The police narrative yielded details to the case beyond what Pullman Police commander Chris Tennant originally told reporters: that Luani got belligerent in the pizza place because he was upset his pizza order was taking too long, and he shoved the victim’s head into the door on his way out of the restaurant, before punching the victim once outside.
But days after the incident occurred, WSU football coach Mike Leach told reporters he had reason to believe that Luani had been “jumped” by at least six men.
The overall police investigation appeared to corroborate Leach’s assertion that Luani was ambushed outside the restaurant. It also showed that Luani might have been physically pushed out of the restaurant and then pursued by several people.
Two weeks ago, Pullman Police Chief Gary Jenkins said Luani told the police at the scene of the alleged crime that he was jumped by six men. Luani claimed he was acting in self-defense and said that his attackers left him with a concussion.
Jenkins also said in that interview that even though police did talk to one person at the scene who corroborated Luani’s version of events, that person declined to provide a name, and the police never found this person again.
This person is described in the police narrative as a “Middle Eastern male” who claimed he was an impartial observer but who declined to identify himself, saying only that he “doesn’t like the Pullman Police because they haven’t been fair to him.”
Tracy said he did not consider that unnamed witness’ statement in making his decision to not file charges against Luani.
“No reasonable jury could conclude beyond a reasonable doubt that Mr. Luani wasn’t acting in self-defense,” Tracy said. “Starting inside the pizza place, it was Mr. Medina who began the physical touching, although Mr. Luani overreacted in terms of pushing Mr. Medina back.
“At that point, nobody was hurt, but Mr. Luani was leaving. Mr. Medina though, had been pushed, and he followed Mr. Luani, in – using the words of witnesses – ‘an aggressive manner’ and in the words of one witness, he ‘chased after Mr. Luani.’”
Thereafter, several other men followed Medina out of the restaurant and both Luani and Medina suffered some injuries in the fight that ensued.
“Since I cannot prove that Mr. Luani was not acting in self-defense.
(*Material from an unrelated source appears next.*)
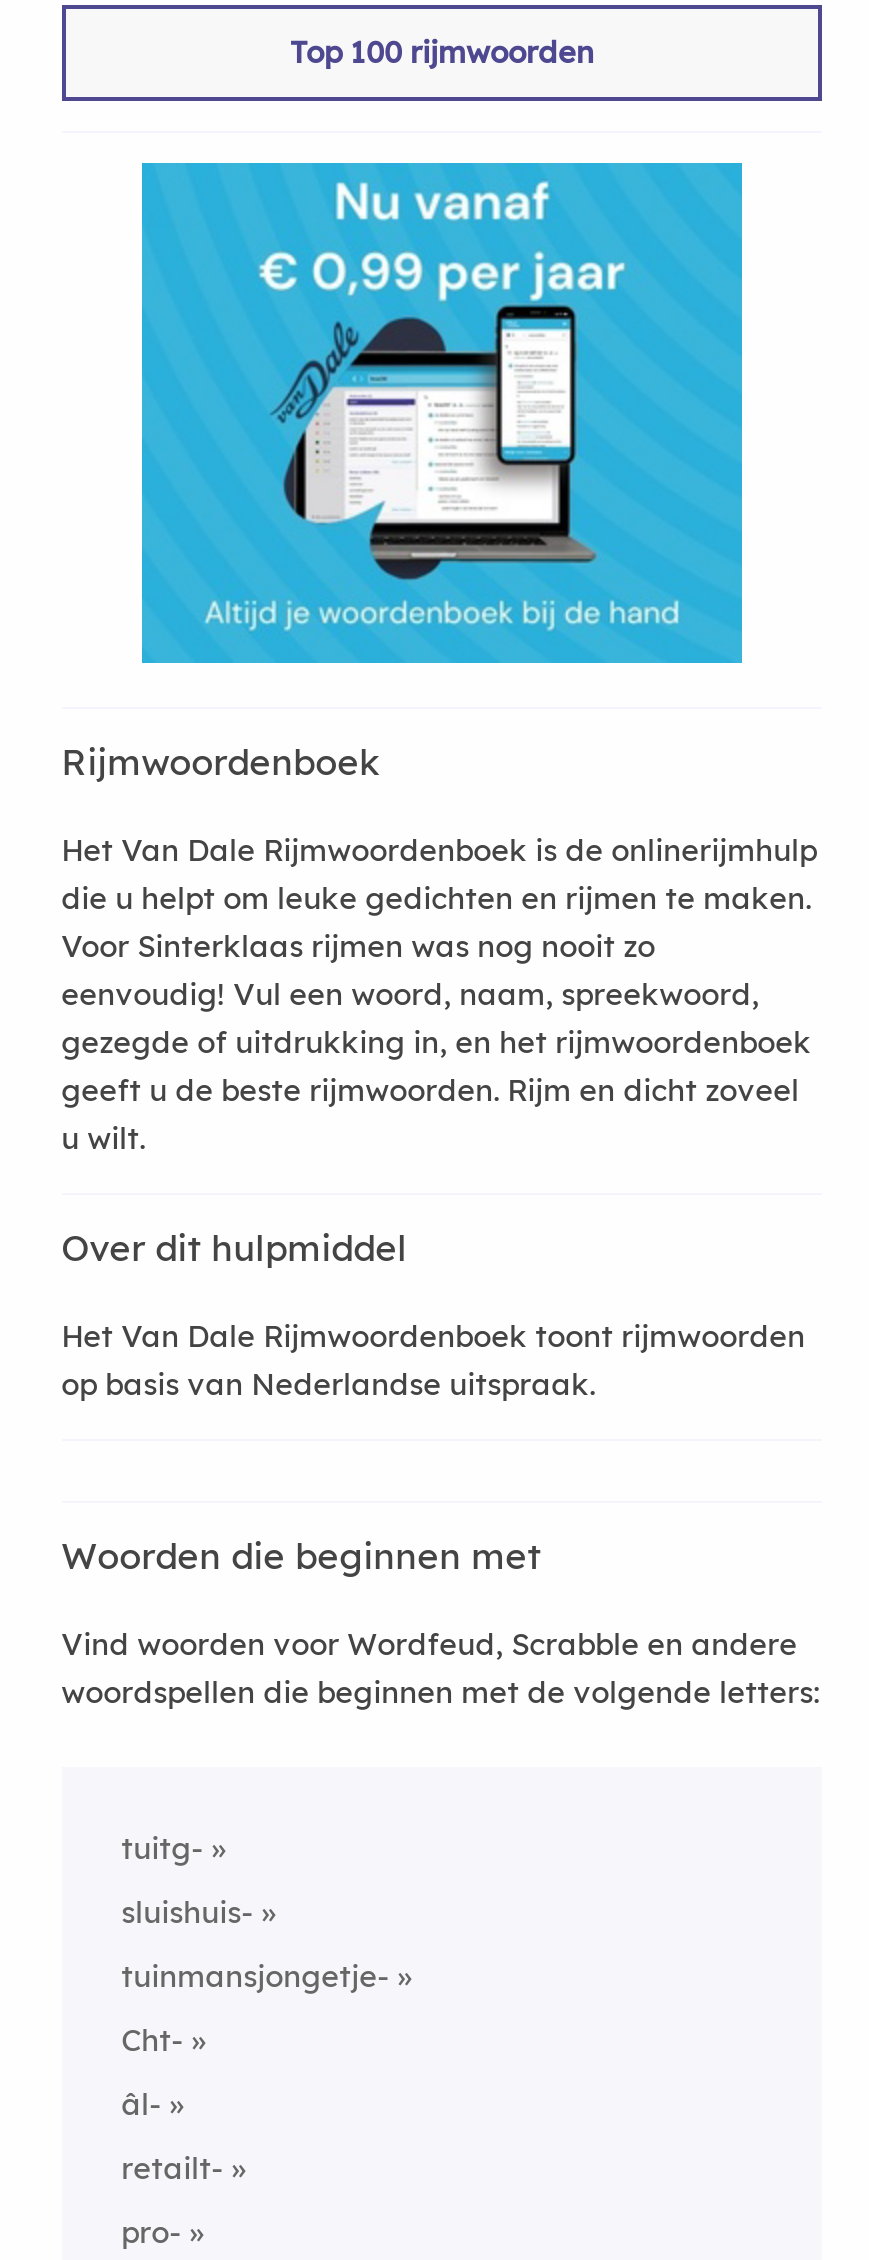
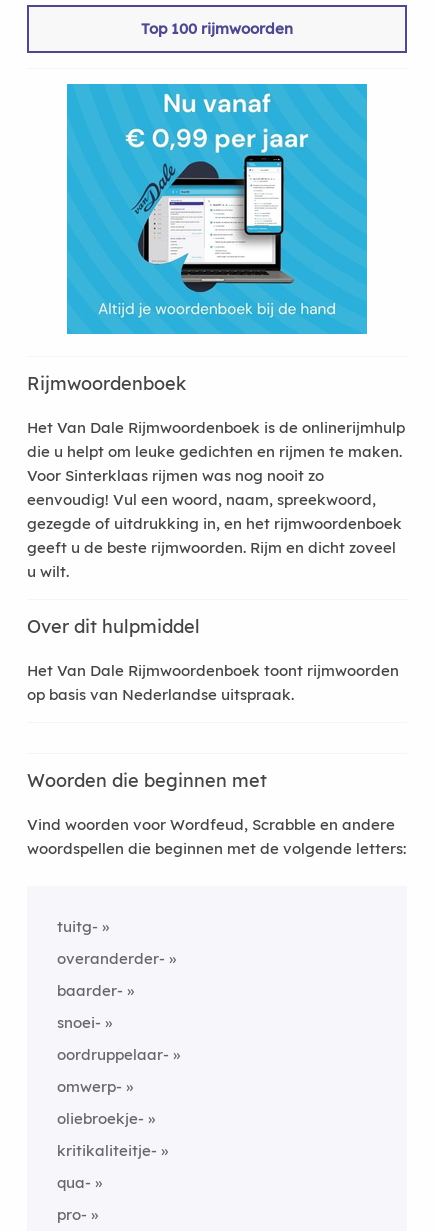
[121,1893,389,2187] sluishuis- | tuinmansjongetje- | Cht- | âl- | retailt- -> [57,949,169,1192] overanderder- | baarder- | snoei- | oordruppelaar- | omwerp- | oliebroekje- | kritikaliteitje- | qua-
I cannot prove that he committed a criminal assault,” Tracy wrote in his letter declining to charge Luani.
Tracy concluded that Medina and Luani were both the victims of minor assaults, but that each has requested that no charges be filed against the other.
Leach said Monday that he had no comment on Tracy’s decision to not charge his player, but added, “I’m just rooting for justice to happen on all fronts.”
In a statement Monday afternoon, WSU Athletic Director Bill Moos said he was “pleased” that the prosecuting attorney’s office “came to the same conclusion as we did.”
“I believe this illustrates the stance we have taken from the beginning which is to handle such matters internally, not speak in great detail, until the legal process has played out,” Moos said. “Though we choose to reserve comment on such instances, we continue to cooperate with law enforcement, and assume innocent until proven guilty.
“We will continue to educate our student-athletes on representing our fine university in a positive manner and also emphasize they remove themselves from situations that have the potential to impact them and the university negatively.”
Medina did not immediately respond to an email seeking comment on Monday afternoon, and a phone message left for Luani’s attorney, John Hart, was not immediately returned.